#### [Exercise description]
Your answer should consist only of the records, copied exactly, with the images removed.

#### [Image comparison data]
Start of Block
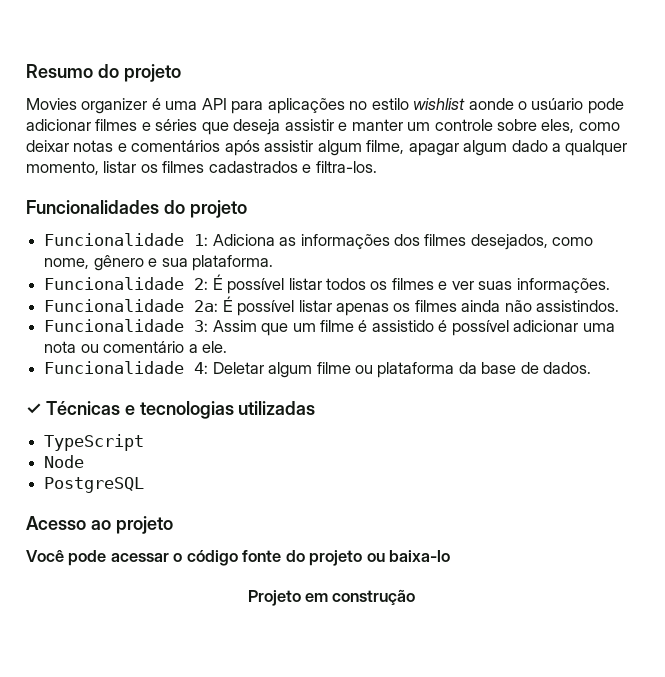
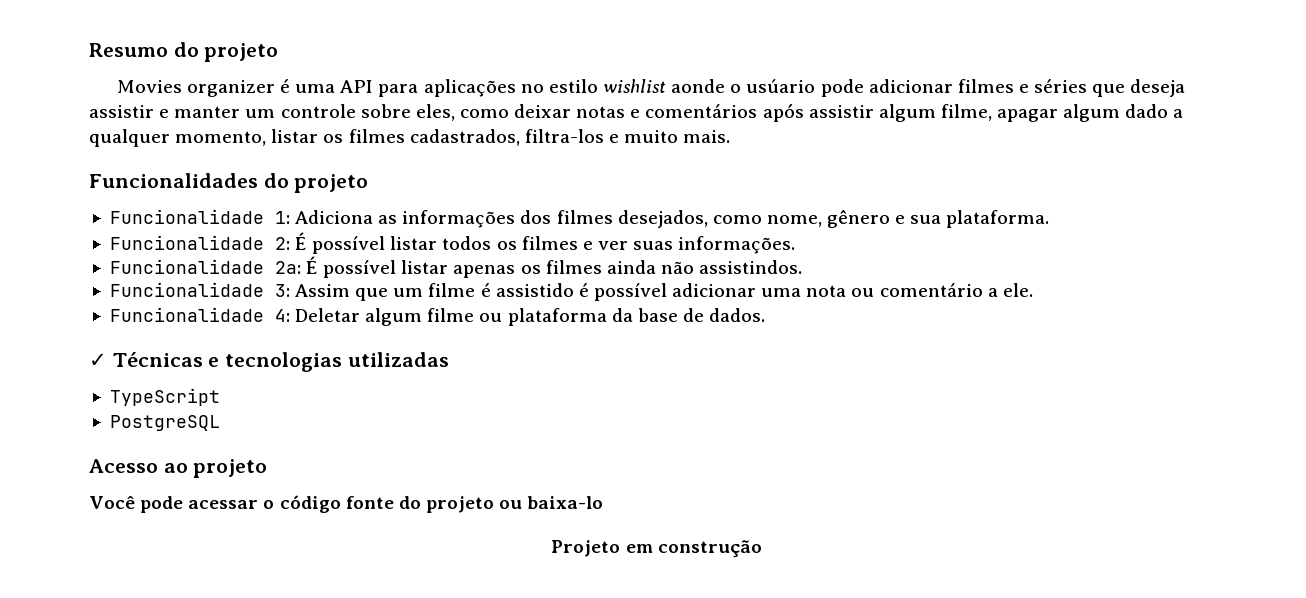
[208,161,377,173] cadastrados e filtra-los. -> [409,129,731,146] cadastrados, filtra-los e muito mais.
[44,455,85,468] // Node -> (220, 397) none

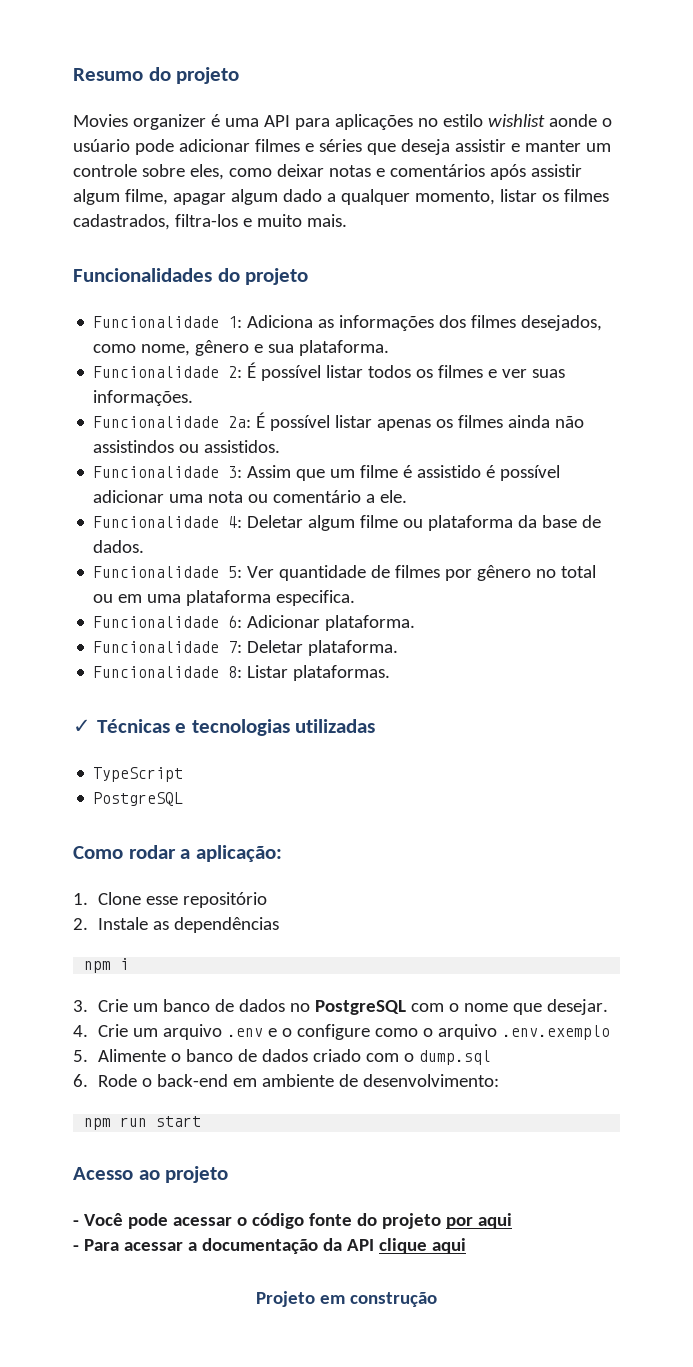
[699,260,803,274] assistindos. -> [93,440,281,453] assistindos ou assistidos.
(766, 315) none -> [93,565,597,581] [93,590,356,606] [93,615,416,631] [93,640,399,656] [93,665,391,681] // Funcionalidade 5: Ver quantidade de filmes por gênero no total ou em uma plataforma especifica. // Funcionalidade 6: Adicionar plataforma. // Funcionalidade 7: Deletar plataforma. // Funcionalidade 8: Listar plataformas.
(220, 423) none -> [73,845,282,862] [73,892,268,908] [73,917,280,933] [84,958,130,973] [73,999,609,1015] [73,1024,611,1040] [73,1049,492,1065] [73,1074,500,1087] [84,1116,202,1130] // Como rodar a aplicação: // 1. Clone esse repositório // 2. Instale as dependências // npm i // 3. Crie um banco de dados no PostgreSQL com o nome que desejar. // 4. Crie um arquivo .env e o configure como o arquivo .env.exemplo // 5. Alimente o banco de dados criado com o dump.sql // 6. Rode o back-end em ambiente de desenvolvimento: // npm run start
(268, 468) none -> [73,1220,79,1226] -
[499,496,604,509] ou baixa-lo -> [445,1213,512,1229] [73,1238,466,1254] por aqui // - Para acessar a documentação da API clique aqui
End of Block
#### [Answer for the task]
[208,161,377,173] cadastrados e filtra-los. -> [409,129,731,146] cadastrados, filtra-los e muito mais.
[44,455,85,468] // Node -> (220, 397) none

[699,260,803,274] assistindos. -> [93,440,281,453] assistindos ou assistidos.
(766, 315) none -> [93,565,597,581] [93,590,356,606] [93,615,416,631] [93,640,399,656] [93,665,391,681] // Funcionalidade 5: Ver quantidade de filmes por gênero no total ou em uma plataforma especifica. // Funcionalidade 6: Adicionar plataforma. // Funcionalidade 7: Deletar plataforma. // Funcionalidade 8: Listar plataformas.
(220, 423) none -> [73,845,282,862] [73,892,268,908] [73,917,280,933] [84,958,130,973] [73,999,609,1015] [73,1024,611,1040] [73,1049,492,1065] [73,1074,500,1087] [84,1116,202,1130] // Como rodar a aplicação: // 1. Clone esse repositório // 2. Instale as dependências // npm i // 3. Crie um banco de dados no PostgreSQL com o nome que desejar. // 4. Crie um arquivo .env e o configure como o arquivo .env.exemplo // 5. Alimente o banco de dados criado com o dump.sql // 6. Rode o back-end em ambiente de desenvolvimento: // npm run start
(268, 468) none -> [73,1220,79,1226] -
[499,496,604,509] ou baixa-lo -> [445,1213,512,1229] [73,1238,466,1254] por aqui // - Para acessar a documentação da API clique aqui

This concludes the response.